> _Exercise goal_: Below are records; reproduce exactly the lines from the one that has "position:relative; height:36px; background:#2b1d12;" through the one that has "margin-left:10px; width:25px; height:21px;", ends included, and nothing more.

> _Exercise data_:
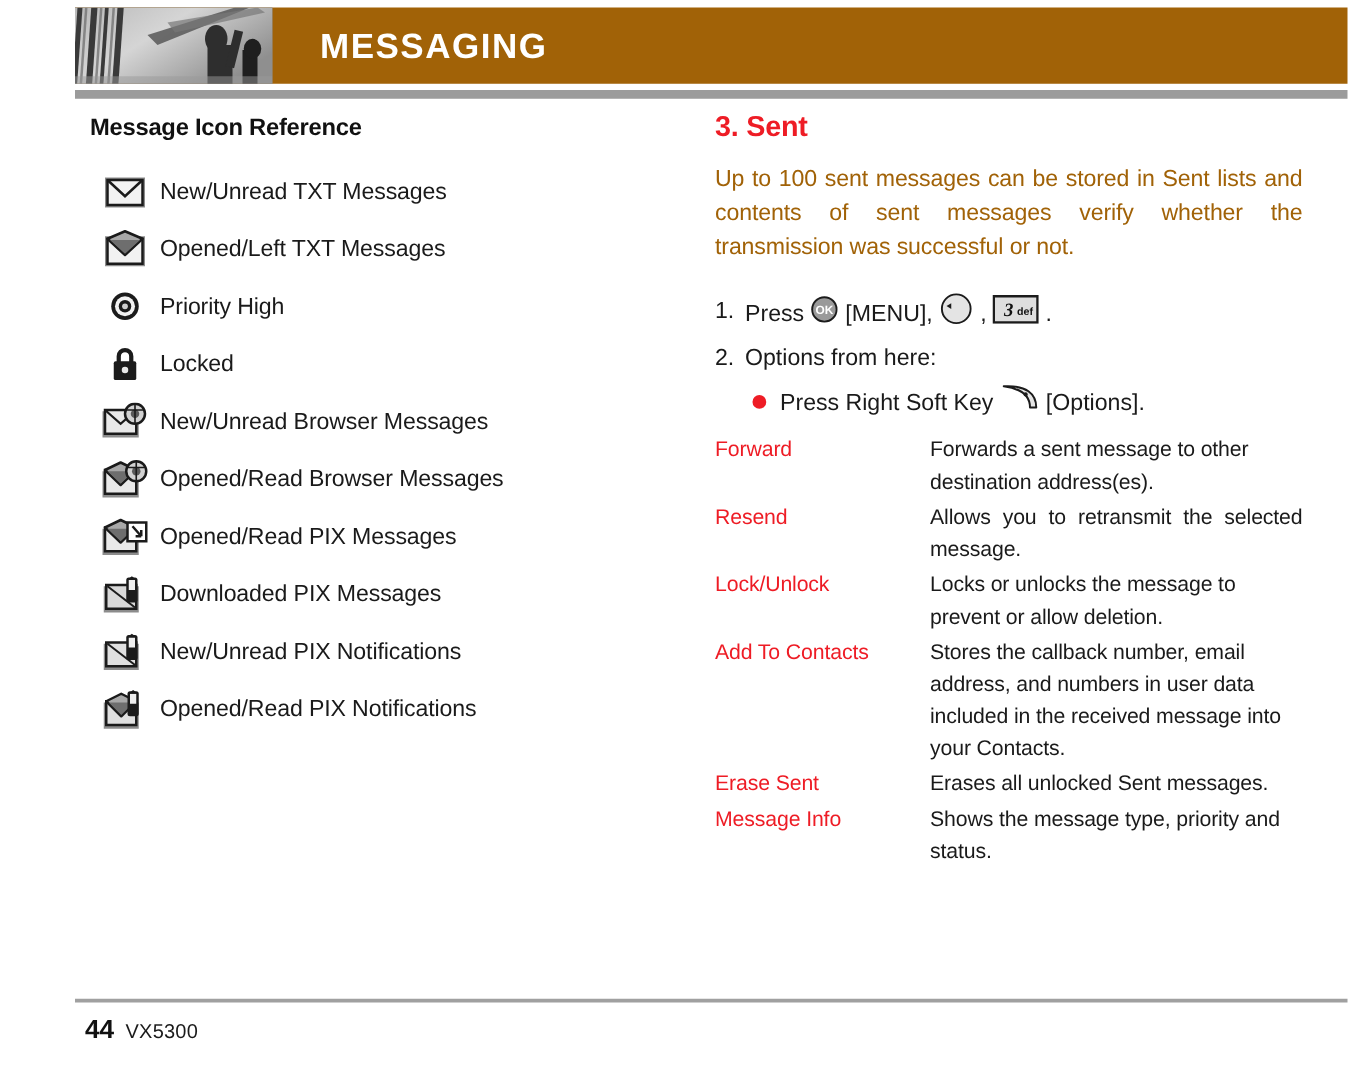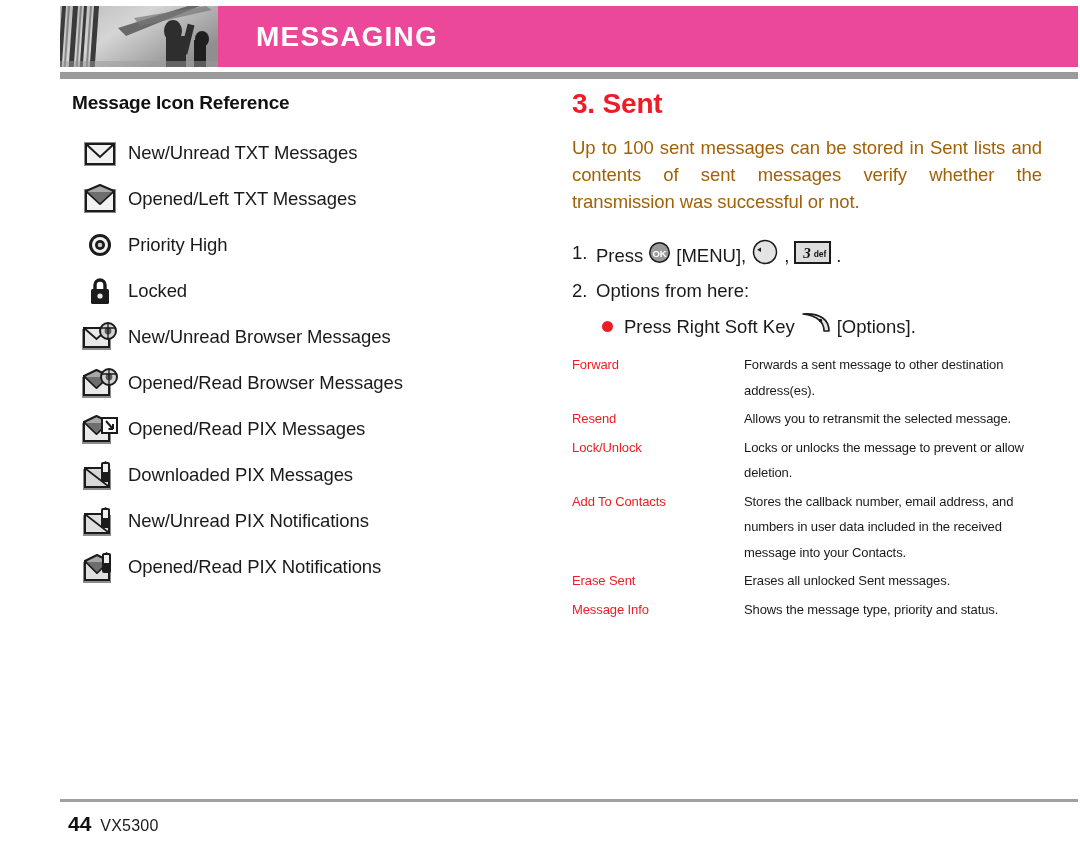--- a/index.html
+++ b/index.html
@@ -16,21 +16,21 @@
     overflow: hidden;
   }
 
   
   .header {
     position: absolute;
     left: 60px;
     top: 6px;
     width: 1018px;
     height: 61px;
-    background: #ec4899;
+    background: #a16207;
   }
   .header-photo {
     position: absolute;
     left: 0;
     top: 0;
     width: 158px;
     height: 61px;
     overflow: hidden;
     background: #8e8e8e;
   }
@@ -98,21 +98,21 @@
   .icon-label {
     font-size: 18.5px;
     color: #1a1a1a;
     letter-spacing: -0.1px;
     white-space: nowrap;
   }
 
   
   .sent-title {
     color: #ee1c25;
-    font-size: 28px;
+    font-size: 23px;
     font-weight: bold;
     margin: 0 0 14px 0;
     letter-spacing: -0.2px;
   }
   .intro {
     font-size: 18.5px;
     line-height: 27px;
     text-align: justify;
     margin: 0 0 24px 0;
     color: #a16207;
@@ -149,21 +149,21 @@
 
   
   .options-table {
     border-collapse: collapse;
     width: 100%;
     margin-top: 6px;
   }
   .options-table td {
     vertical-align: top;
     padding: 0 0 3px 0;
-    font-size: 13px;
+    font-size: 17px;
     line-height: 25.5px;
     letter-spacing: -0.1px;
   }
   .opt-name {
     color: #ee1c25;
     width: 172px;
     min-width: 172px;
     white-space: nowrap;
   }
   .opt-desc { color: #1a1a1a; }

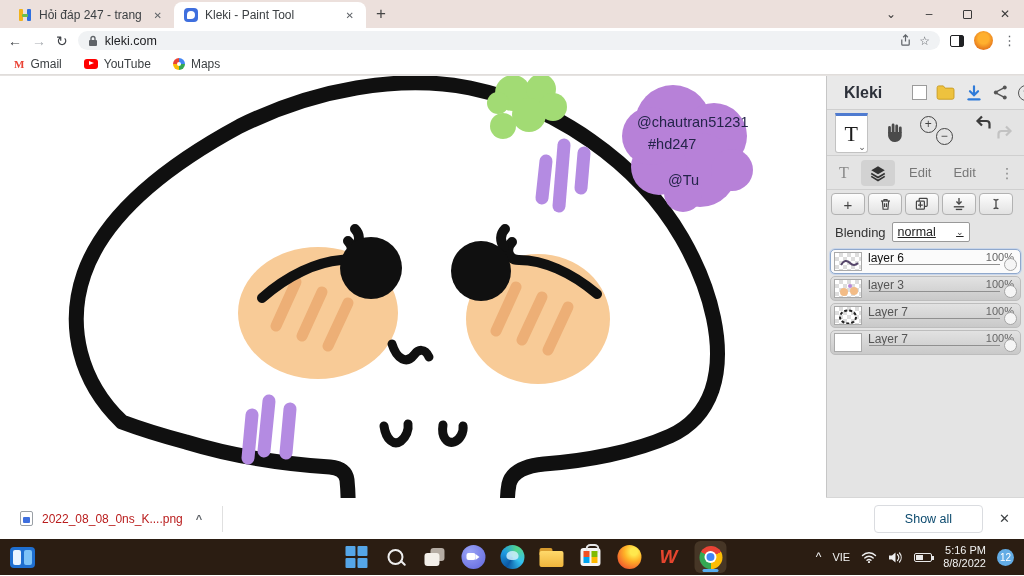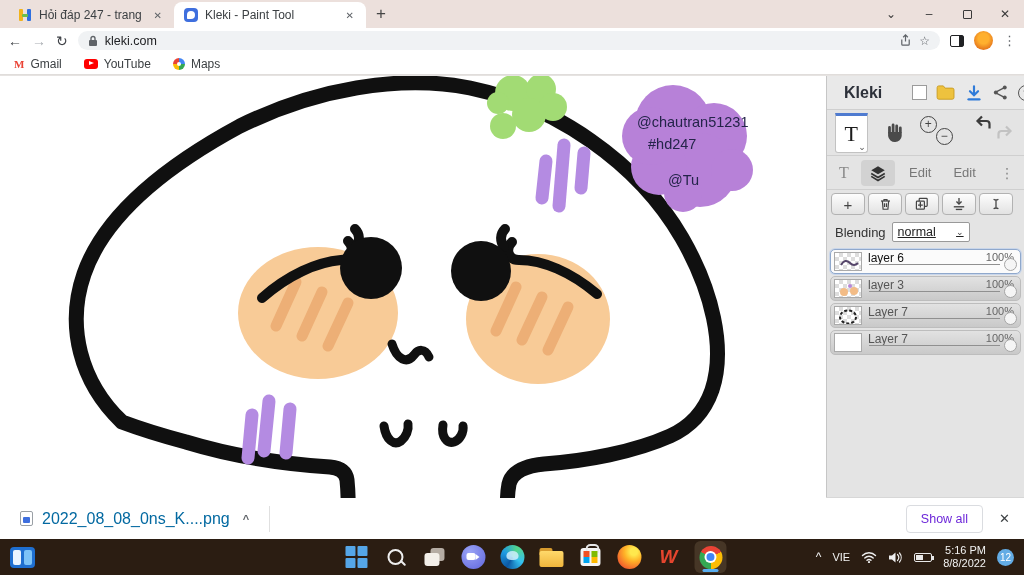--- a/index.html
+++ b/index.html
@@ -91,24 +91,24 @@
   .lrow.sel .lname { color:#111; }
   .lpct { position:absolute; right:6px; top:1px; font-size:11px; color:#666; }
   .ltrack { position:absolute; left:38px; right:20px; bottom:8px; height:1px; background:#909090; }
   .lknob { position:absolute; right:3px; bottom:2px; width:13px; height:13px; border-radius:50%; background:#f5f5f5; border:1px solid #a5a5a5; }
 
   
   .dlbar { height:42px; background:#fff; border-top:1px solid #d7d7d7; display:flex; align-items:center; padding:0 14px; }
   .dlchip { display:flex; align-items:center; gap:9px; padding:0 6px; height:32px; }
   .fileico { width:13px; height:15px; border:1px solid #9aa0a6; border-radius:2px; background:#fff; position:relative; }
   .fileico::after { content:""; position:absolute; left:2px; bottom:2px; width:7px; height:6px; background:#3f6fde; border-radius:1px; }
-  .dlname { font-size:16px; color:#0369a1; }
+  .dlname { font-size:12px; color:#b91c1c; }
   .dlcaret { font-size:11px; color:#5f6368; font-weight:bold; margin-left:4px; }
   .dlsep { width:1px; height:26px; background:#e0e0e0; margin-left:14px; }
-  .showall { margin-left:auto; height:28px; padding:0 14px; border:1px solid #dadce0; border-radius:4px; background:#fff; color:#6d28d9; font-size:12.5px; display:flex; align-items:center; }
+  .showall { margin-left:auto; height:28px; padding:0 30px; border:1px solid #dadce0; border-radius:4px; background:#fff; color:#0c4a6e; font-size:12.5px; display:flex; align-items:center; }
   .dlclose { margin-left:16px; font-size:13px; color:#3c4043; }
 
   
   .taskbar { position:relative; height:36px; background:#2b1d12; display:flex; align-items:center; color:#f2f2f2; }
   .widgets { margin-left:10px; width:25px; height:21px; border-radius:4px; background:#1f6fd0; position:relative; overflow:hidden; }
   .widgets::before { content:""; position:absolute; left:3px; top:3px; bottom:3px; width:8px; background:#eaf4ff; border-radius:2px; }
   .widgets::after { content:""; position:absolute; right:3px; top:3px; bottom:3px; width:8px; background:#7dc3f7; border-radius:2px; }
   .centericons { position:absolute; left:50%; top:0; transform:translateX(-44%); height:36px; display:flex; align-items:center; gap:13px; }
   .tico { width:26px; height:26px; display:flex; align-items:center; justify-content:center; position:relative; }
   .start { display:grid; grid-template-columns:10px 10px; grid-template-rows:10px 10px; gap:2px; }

> _Task result_:
   .taskbar { position:relative; height:36px; background:#2b1d12; display:flex; align-items:center; color:#f2f2f2; }
   .widgets { margin-left:10px; width:25px; height:21px; border-radius:4px; background:#1f6fd0; position:relative; overflow:hidden; }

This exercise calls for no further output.